**EXERCISE DATA**
☆ ☆ ☆ ☆

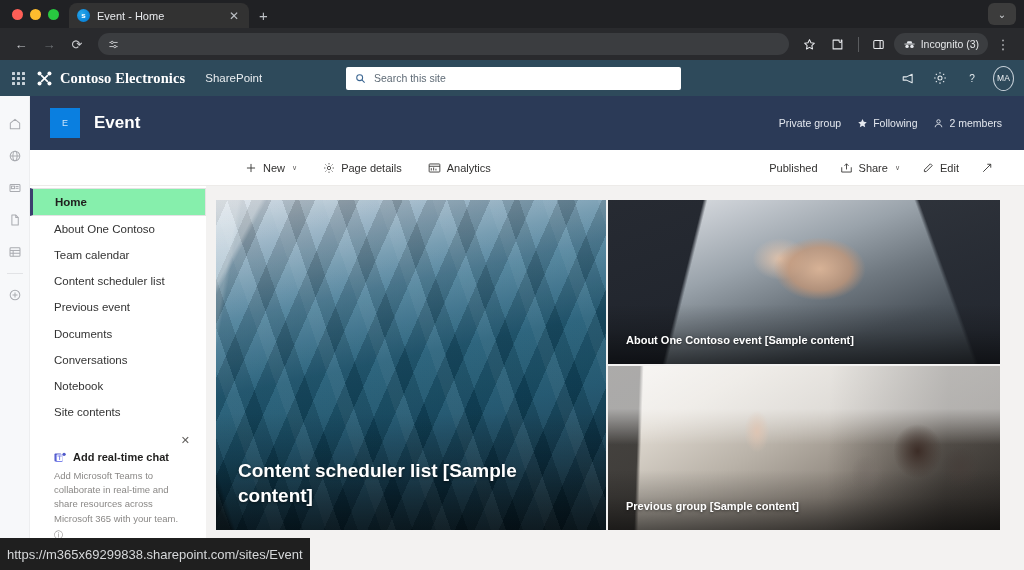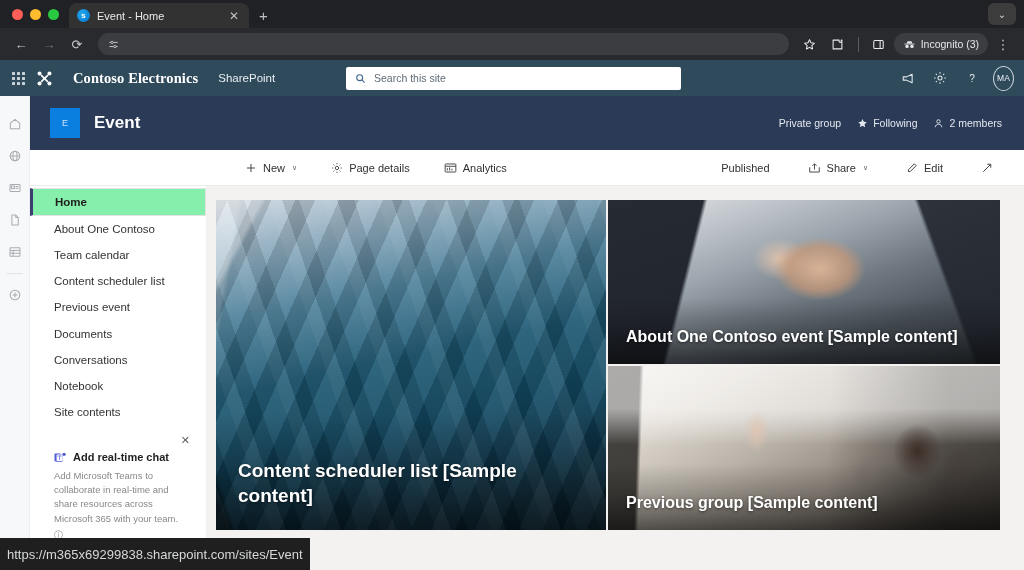--- a/index.html
+++ b/index.html
@@ -74,21 +74,21 @@
   
   .suitebar {
     height:36px; background:#2e4a5b; display:flex; align-items:center;
     padding:0 10px 0 0; position:relative;
   }
   .waffle {
     width:36px; height:36px; display:flex; align-items:center; justify-content:center; flex:0 0 auto;
   }
   .waffle-grid { display:grid; grid-template-columns:repeat(3,3px); gap:2px; }
   .waffle-grid i { width:3px; height:3px; background:#c9d2d9; border-radius:.5px; display:block; }
-  .brand { display:flex; align-items:center; gap:20px; flex:0 0 auto; }
+  .brand { display:flex; align-items:center; gap:7px; flex:0 0 auto; }
   .brand-mark { width:17px; height:17px; flex:0 0 auto; }
   .brand-name {
     color:#fff; font-size:14.5px; font-weight:700;
     font-family:"Liberation Serif", serif; letter-spacing:.1px;
   }
   .suite-app { color:#e9edf0; font-size:11.5px; margin-left:20px; flex:0 0 auto; }
   .searchbox {
     width:335px; height:23px; background:#fff; border-radius:2px;
     display:flex; align-items:center; gap:8px; padding:0 9px;
     position:absolute; left:346px;
@@ -137,22 +137,22 @@
   .site-meta-item {
     display:flex; align-items:center; gap:5px; color:#e3e7ee; font-size:10.5px;
     white-space:nowrap;
   }
 
   
   .commandbar {
     height:36px; background:#fff; border-bottom:1px solid #edebe9;
     display:flex; align-items:center; padding:0 22px 0 0;
   }
-  .cmd-left { display:flex; align-items:center; gap:16px; margin-left:206px; }
-  .cmd-right { margin-left:auto; display:flex; align-items:center; gap:20px; }
+  .cmd-left { display:flex; align-items:center; gap:8px; margin-left:206px; }
+  .cmd-right { margin-left:auto; display:flex; align-items:center; gap:4px; }
   .cmd {
     display:flex; align-items:center; gap:6px; height:30px; padding:0 9px;
     color:#323130; font-size:11px; white-space:nowrap;
   }
   .cmd .gl { display:flex; color:#3b3a39; }
   .cmd .chev { font-size:7px; color:#605e5c; margin-left:1px; }
   .cmd.plain { color:#323130; }
 
   
   .content { flex:1; display:flex; background:#f3f2f1; min-height:0; }
@@ -193,21 +193,21 @@
   .hero-side { flex:1; display:flex; flex-direction:column; gap:2px; min-width:0; }
   .hero-tile { position:relative; overflow:hidden; flex:1; }
 
   .tile-caption {
     position:absolute; left:0; right:0; bottom:0; padding:0 22px 22px 22px;
     color:#fff; font-weight:700; text-shadow:0 1px 3px rgba(0,0,0,.55);
     background:linear-gradient(to top, rgba(0,0,0,.55) 0%, rgba(0,0,0,.18) 55%, rgba(0,0,0,0) 100%);
     padding-top:46px;
   }
   .hero-main .tile-caption { font-size:19px; line-height:1.28; }
-  .hero-side .tile-caption { font-size:16px; padding:30px 18px 18px 18px; }
+  .hero-side .tile-caption { font-size:11px; padding:30px 18px 18px 18px; }
 
   
   .img-glass {
     position:absolute; inset:0;
     background:
       linear-gradient(118deg, rgba(255,255,255,.30) 0 8%, rgba(255,255,255,0) 9% 100%),
       linear-gradient(72deg,  rgba(0,0,0,.30) 0 3%,  rgba(0,0,0,0) 4% 100%),
       linear-gradient(100deg, rgba(255,255,255,.17) 0 5%, rgba(255,255,255,0) 6% 100%),
       linear-gradient(62deg,  rgba(0,0,0,.25) 0 2.5%, rgba(0,0,0,0) 3.5% 100%),
       repeating-linear-gradient(71deg, rgba(255,255,255,.07) 0 14px, rgba(0,0,0,.10) 14px 30px, rgba(255,255,255,.03) 30px 52px),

☆ ☆ ☆ ☆

Restate the records word for word, omitting images.

**RESULT OF THE EXERCISE**
--- a/index.html
+++ b/index.html
@@ -74,21 +74,21 @@
   
   .suitebar {
     height:36px; background:#2e4a5b; display:flex; align-items:center;
     padding:0 10px 0 0; position:relative;
   }
   .waffle {
     width:36px; height:36px; display:flex; align-items:center; justify-content:center; flex:0 0 auto;
   }
   .waffle-grid { display:grid; grid-template-columns:repeat(3,3px); gap:2px; }
   .waffle-grid i { width:3px; height:3px; background:#c9d2d9; border-radius:.5px; display:block; }
-  .brand { display:flex; align-items:center; gap:20px; flex:0 0 auto; }
+  .brand { display:flex; align-items:center; gap:7px; flex:0 0 auto; }
   .brand-mark { width:17px; height:17px; flex:0 0 auto; }
   .brand-name {
     color:#fff; font-size:14.5px; font-weight:700;
     font-family:"Liberation Serif", serif; letter-spacing:.1px;
   }
   .suite-app { color:#e9edf0; font-size:11.5px; margin-left:20px; flex:0 0 auto; }
   .searchbox {
     width:335px; height:23px; background:#fff; border-radius:2px;
     display:flex; align-items:center; gap:8px; padding:0 9px;
     position:absolute; left:346px;
@@ -137,22 +137,22 @@
   .site-meta-item {
     display:flex; align-items:center; gap:5px; color:#e3e7ee; font-size:10.5px;
     white-space:nowrap;
   }
 
   
   .commandbar {
     height:36px; background:#fff; border-bottom:1px solid #edebe9;
     display:flex; align-items:center; padding:0 22px 0 0;
   }
-  .cmd-left { display:flex; align-items:center; gap:16px; margin-left:206px; }
-  .cmd-right { margin-left:auto; display:flex; align-items:center; gap:20px; }
+  .cmd-left { display:flex; align-items:center; gap:8px; margin-left:206px; }
+  .cmd-right { margin-left:auto; display:flex; align-items:center; gap:4px; }
   .cmd {
     display:flex; align-items:center; gap:6px; height:30px; padding:0 9px;
     color:#323130; font-size:11px; white-space:nowrap;
   }
   .cmd .gl { display:flex; color:#3b3a39; }
   .cmd .chev { font-size:7px; color:#605e5c; margin-left:1px; }
   .cmd.plain { color:#323130; }
 
   
   .content { flex:1; display:flex; background:#f3f2f1; min-height:0; }
@@ -193,21 +193,21 @@
   .hero-side { flex:1; display:flex; flex-direction:column; gap:2px; min-width:0; }
   .hero-tile { position:relative; overflow:hidden; flex:1; }
 
   .tile-caption {
     position:absolute; left:0; right:0; bottom:0; padding:0 22px 22px 22px;
     color:#fff; font-weight:700; text-shadow:0 1px 3px rgba(0,0,0,.55);
     background:linear-gradient(to top, rgba(0,0,0,.55) 0%, rgba(0,0,0,.18) 55%, rgba(0,0,0,0) 100%);
     padding-top:46px;
   }
   .hero-main .tile-caption { font-size:19px; line-height:1.28; }
-  .hero-side .tile-caption { font-size:16px; padding:30px 18px 18px 18px; }
+  .hero-side .tile-caption { font-size:11px; padding:30px 18px 18px 18px; }
 
   
   .img-glass {
     position:absolute; inset:0;
     background:
       linear-gradient(118deg, rgba(255,255,255,.30) 0 8%, rgba(255,255,255,0) 9% 100%),
       linear-gradient(72deg,  rgba(0,0,0,.30) 0 3%,  rgba(0,0,0,0) 4% 100%),
       linear-gradient(100deg, rgba(255,255,255,.17) 0 5%, rgba(255,255,255,0) 6% 100%),
       linear-gradient(62deg,  rgba(0,0,0,.25) 0 2.5%, rgba(0,0,0,0) 3.5% 100%),
       repeating-linear-gradient(71deg, rgba(255,255,255,.07) 0 14px, rgba(0,0,0,.10) 14px 30px, rgba(255,255,255,.03) 30px 52px),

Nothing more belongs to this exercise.